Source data
────────────────────────────────────────

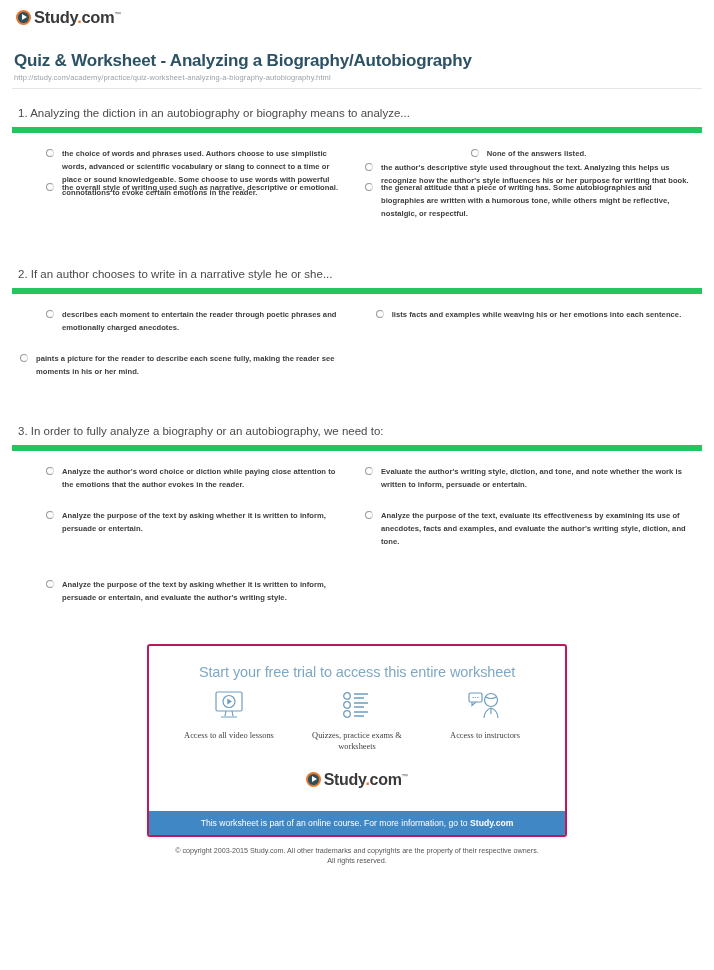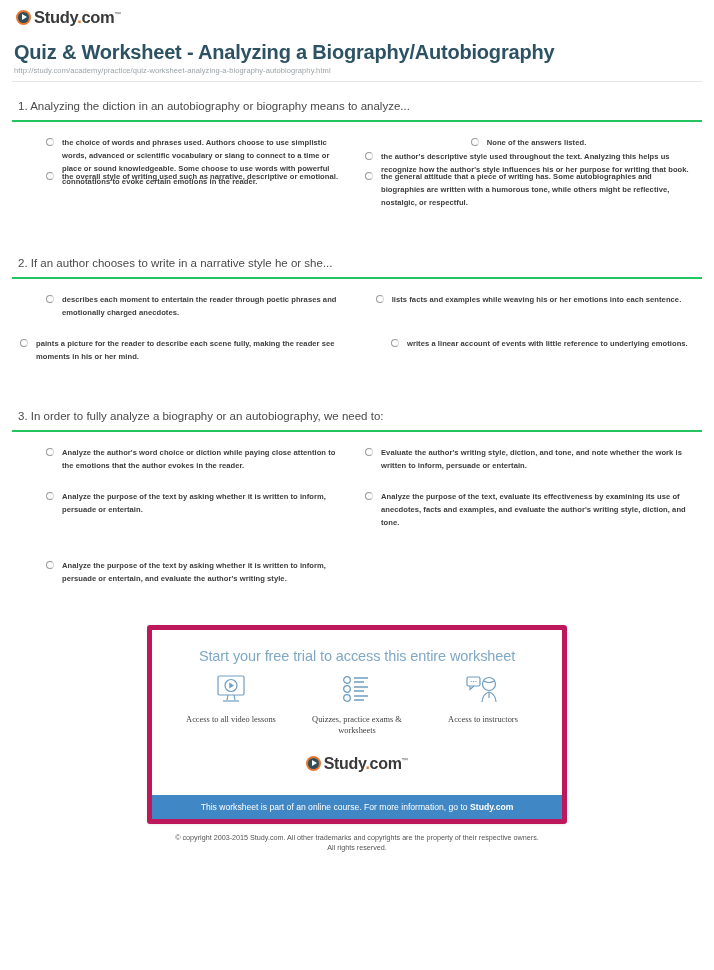--- a/index.html
+++ b/index.html
@@ -46,8 +46,8 @@
   .logo-text .tm { font-size: 7px; vertical-align: super; color: #777; }
 
   .title {
-    font-size: 20px; font-weight: bold; color: #2c5264;
-    margin: 8px 0 2px 2px; letter-spacing: -0.2px;
+    font-size: 17px; font-weight: bold; color: #2c5264;
+    margin: 18px 0 2px 2px; letter-spacing: -0.2px;
   }
   .url {
     font-size: 7.5px; color: #9aa3a8; margin: 0 0 6px 2px;

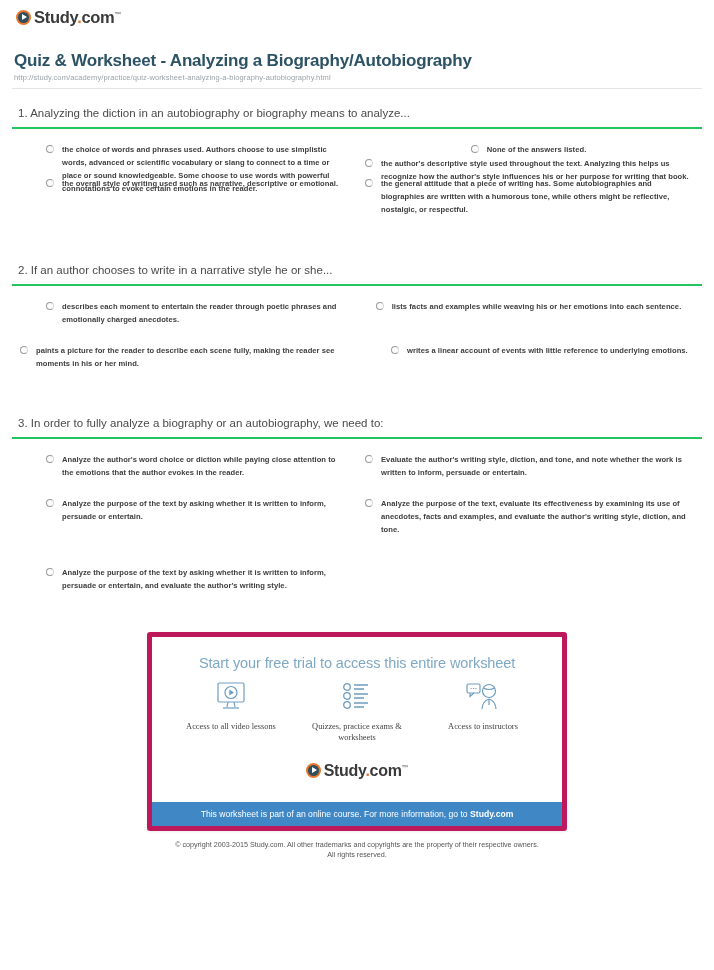--- a/index.html
+++ b/index.html
@@ -59,7 +59,7 @@
   .question-block { margin-top: 18px; }
   .q-text {
     font-size: 11.5px; color: #4a4a4a; padding: 0 0 8px 6px;
-    border-bottom: 2px solid #22c55e;
+    border-bottom: 6px solid #22c55e;
     font-weight: normal;
   }
   .answers {

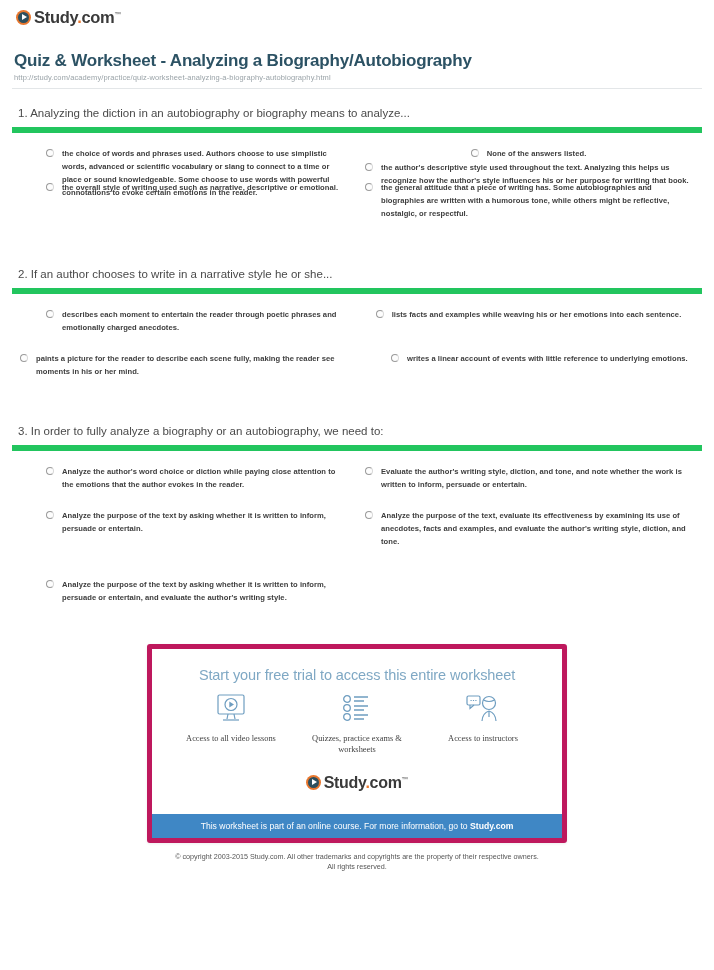--- a/index.html
+++ b/index.html
@@ -184,10 +184,6 @@
       <div class="answer right" style="padding-bottom:22px">
         <span class="radio"></span>
         <span class="answer-text">paints a picture for the reader to describe each scene fully, making the reader see moments in his or her mind.</span>
-      </div>
-      <div class="answer">
-        <span class="radio"></span>
-        <span class="answer-text">writes a linear account of events with little reference to underlying emotions.</span>
       </div>
     </div>
   </div>

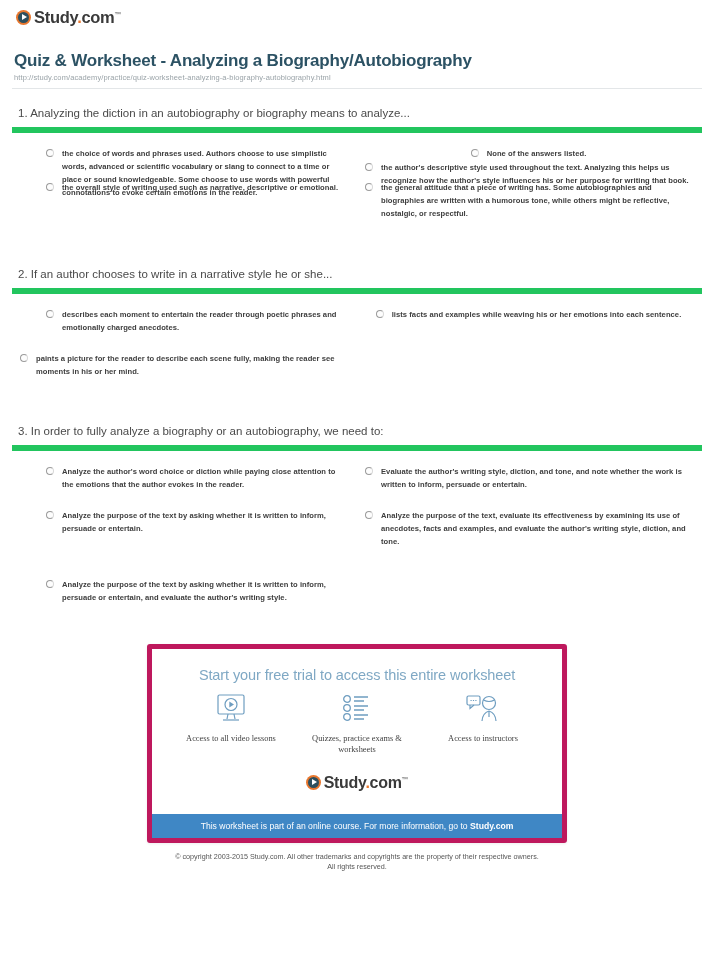--- a/index.html
+++ b/index.html
@@ -91,7 +91,7 @@
   .promo {
     width: 420px;
     background: #fff;
-    border: 5px solid #be185d;
+    border: 2px solid #be185d;
     border-radius: 3px;
     box-shadow: 0 1px 3px rgba(0,0,0,0.07);
     overflow: hidden;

────────────────────────────────────────

> [Required action] Render the data above verbatim and without pictures.

> [Solution to this task]
--- a/index.html
+++ b/index.html
@@ -46,8 +46,8 @@
   .logo-text .tm { font-size: 7px; vertical-align: super; color: #777; }
 
   .title {
-    font-size: 20px; font-weight: bold; color: #2c5264;
-    margin: 8px 0 2px 2px; letter-spacing: -0.2px;
+    font-size: 17px; font-weight: bold; color: #2c5264;
+    margin: 18px 0 2px 2px; letter-spacing: -0.2px;
   }
   .url {
     font-size: 7.5px; color: #9aa3a8; margin: 0 0 6px 2px;

--- a/index.html
+++ b/index.html
@@ -59,7 +59,7 @@
   .question-block { margin-top: 18px; }
   .q-text {
     font-size: 11.5px; color: #4a4a4a; padding: 0 0 8px 6px;
-    border-bottom: 2px solid #22c55e;
+    border-bottom: 6px solid #22c55e;
     font-weight: normal;
   }
   .answers {

--- a/index.html
+++ b/index.html
@@ -184,10 +184,6 @@
       <div class="answer right" style="padding-bottom:22px">
         <span class="radio"></span>
         <span class="answer-text">paints a picture for the reader to describe each scene fully, making the reader see moments in his or her mind.</span>
-      </div>
-      <div class="answer">
-        <span class="radio"></span>
-        <span class="answer-text">writes a linear account of events with little reference to underlying emotions.</span>
       </div>
     </div>
   </div>

--- a/index.html
+++ b/index.html
@@ -91,7 +91,7 @@
   .promo {
     width: 420px;
     background: #fff;
-    border: 5px solid #be185d;
+    border: 2px solid #be185d;
     border-radius: 3px;
     box-shadow: 0 1px 3px rgba(0,0,0,0.07);
     overflow: hidden;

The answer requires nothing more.